What you will do:
Copy out the data word for word. The images are not part of the copy.

————————

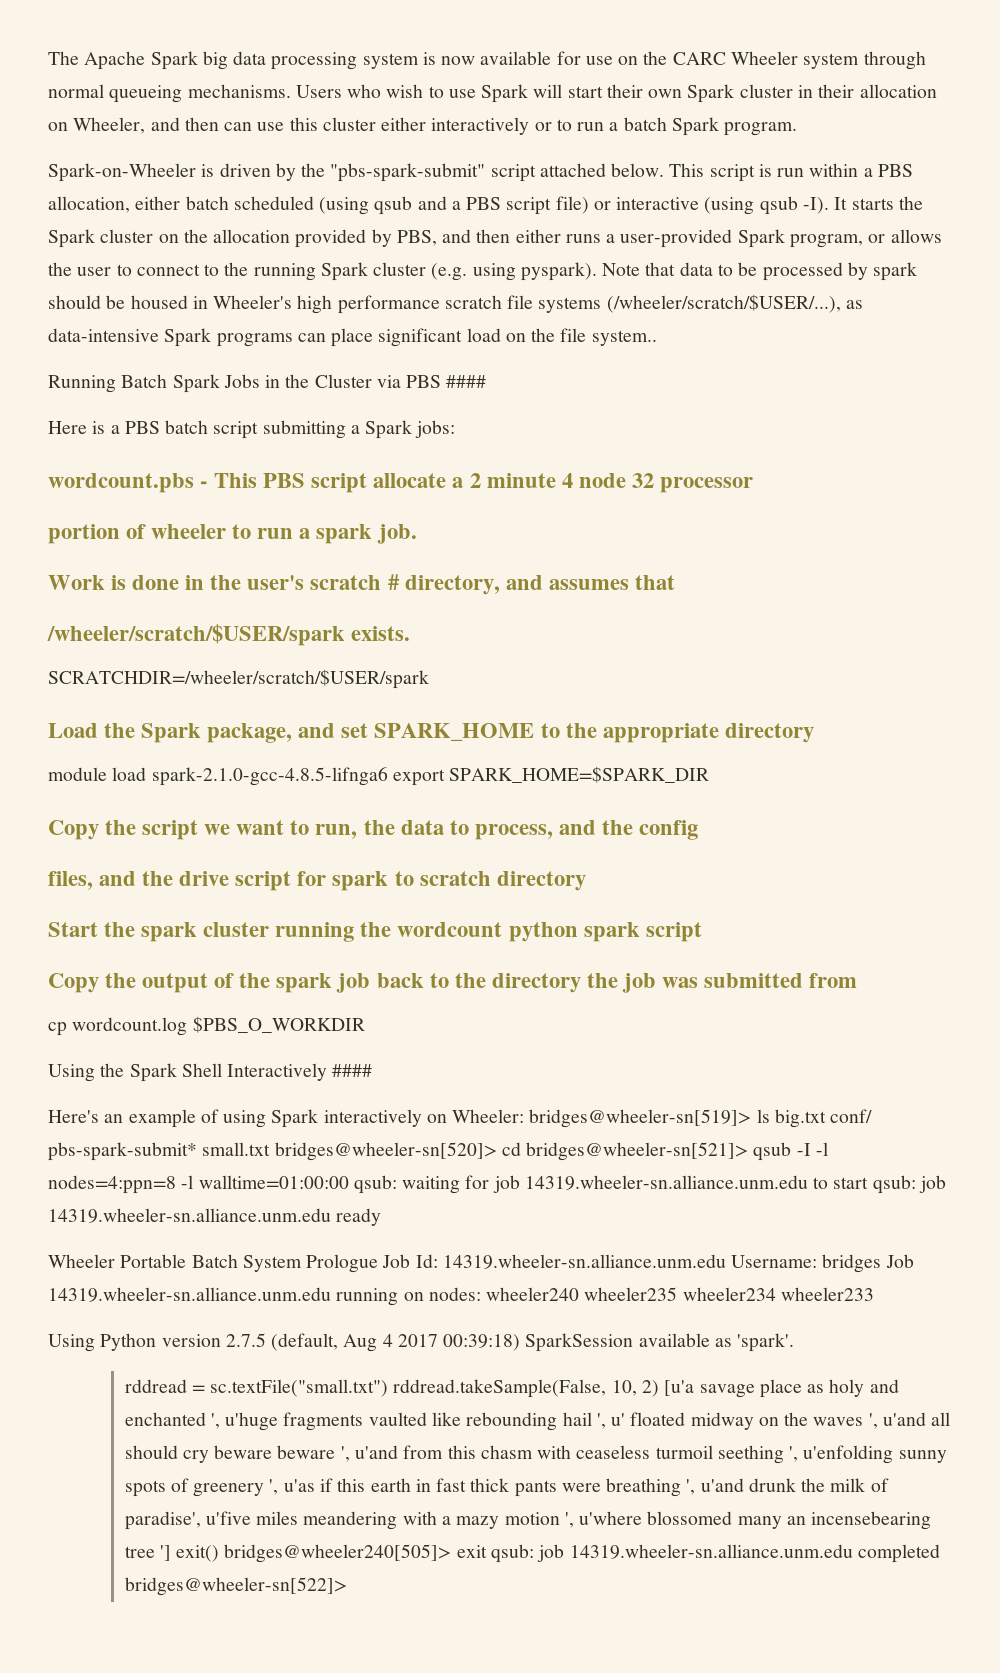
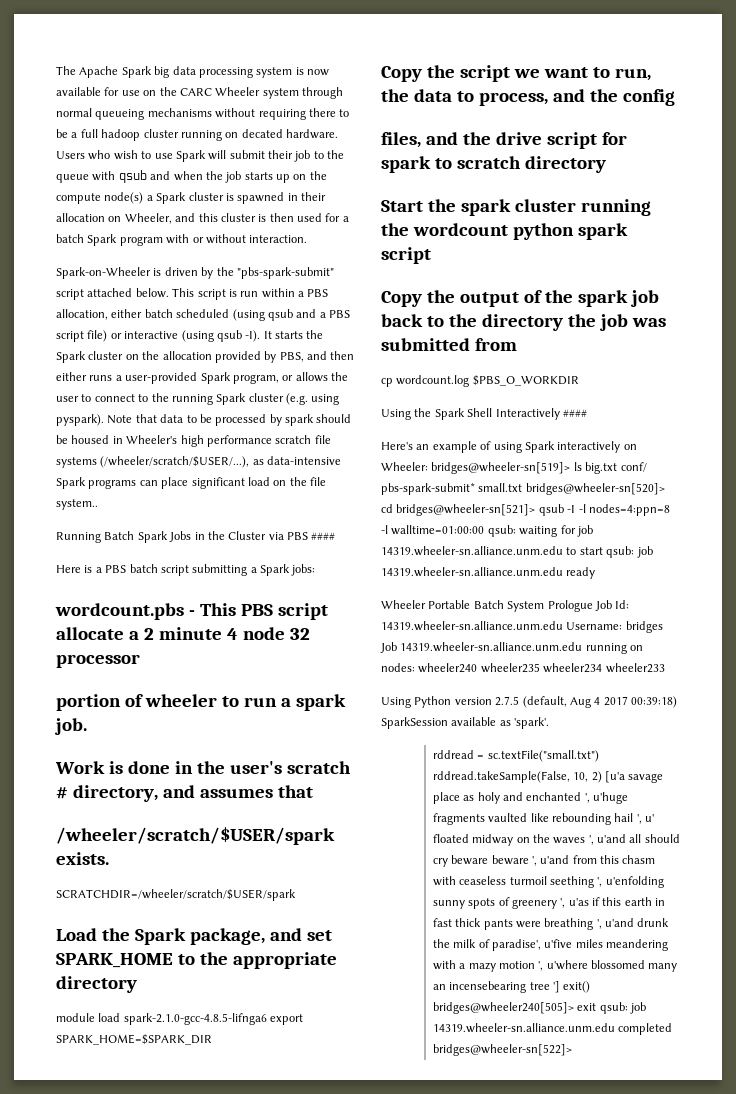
- The Apache Spark big data processing system is now available for use on the CARC Wheeler system through normal queueing mechanisms.
+ The Apache Spark big data processing system is now available for use on the CARC Wheeler system through normal queueing mechanisms without requiring there to be a full hadoop cluster running on decated hardware.
- Users who wish to use Spark will start their own Spark cluster in their allocation on Wheeler, and then can use this cluster either interactively or to run a batch Spark program.
+ Users who wish to use Spark will submit their job to the queue with qsub and when the job starts up on the compute node(s) a Spark cluster is spawned in their allocation on Wheeler, and this cluster is then used for a batch Spark program with or without interaction.

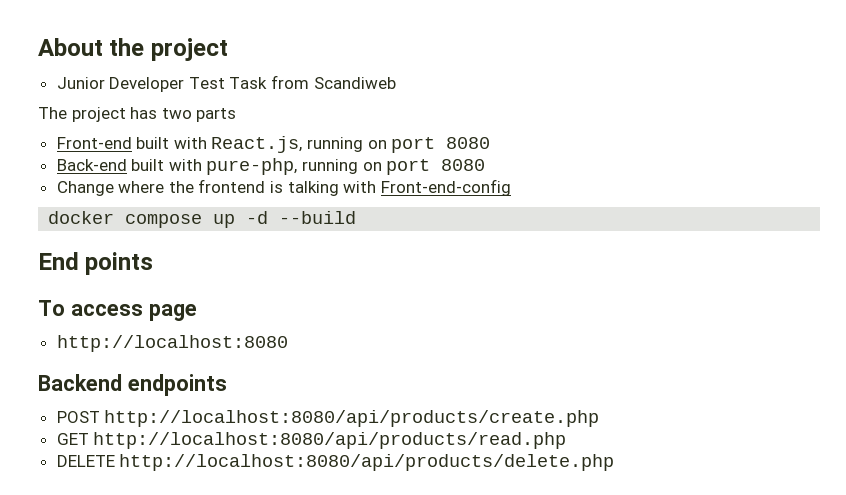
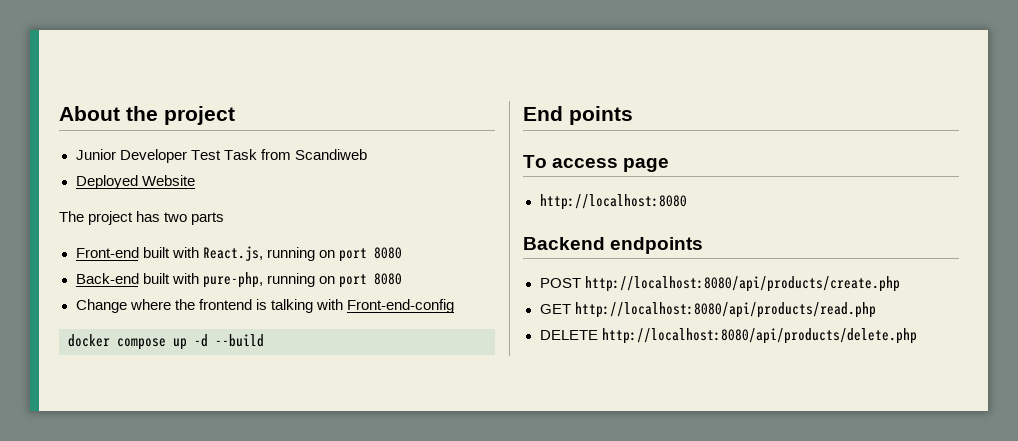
+ Deployed Website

————————

Finished task:
- The Apache Spark big data processing system is now available for use on the CARC Wheeler system through normal queueing mechanisms.
+ The Apache Spark big data processing system is now available for use on the CARC Wheeler system through normal queueing mechanisms without requiring there to be a full hadoop cluster running on decated hardware.
- Users who wish to use Spark will start their own Spark cluster in their allocation on Wheeler, and then can use this cluster either interactively or to run a batch Spark program.
+ Users who wish to use Spark will submit their job to the queue with qsub and when the job starts up on the compute node(s) a Spark cluster is spawned in their allocation on Wheeler, and this cluster is then used for a batch Spark program with or without interaction.

+ Deployed Website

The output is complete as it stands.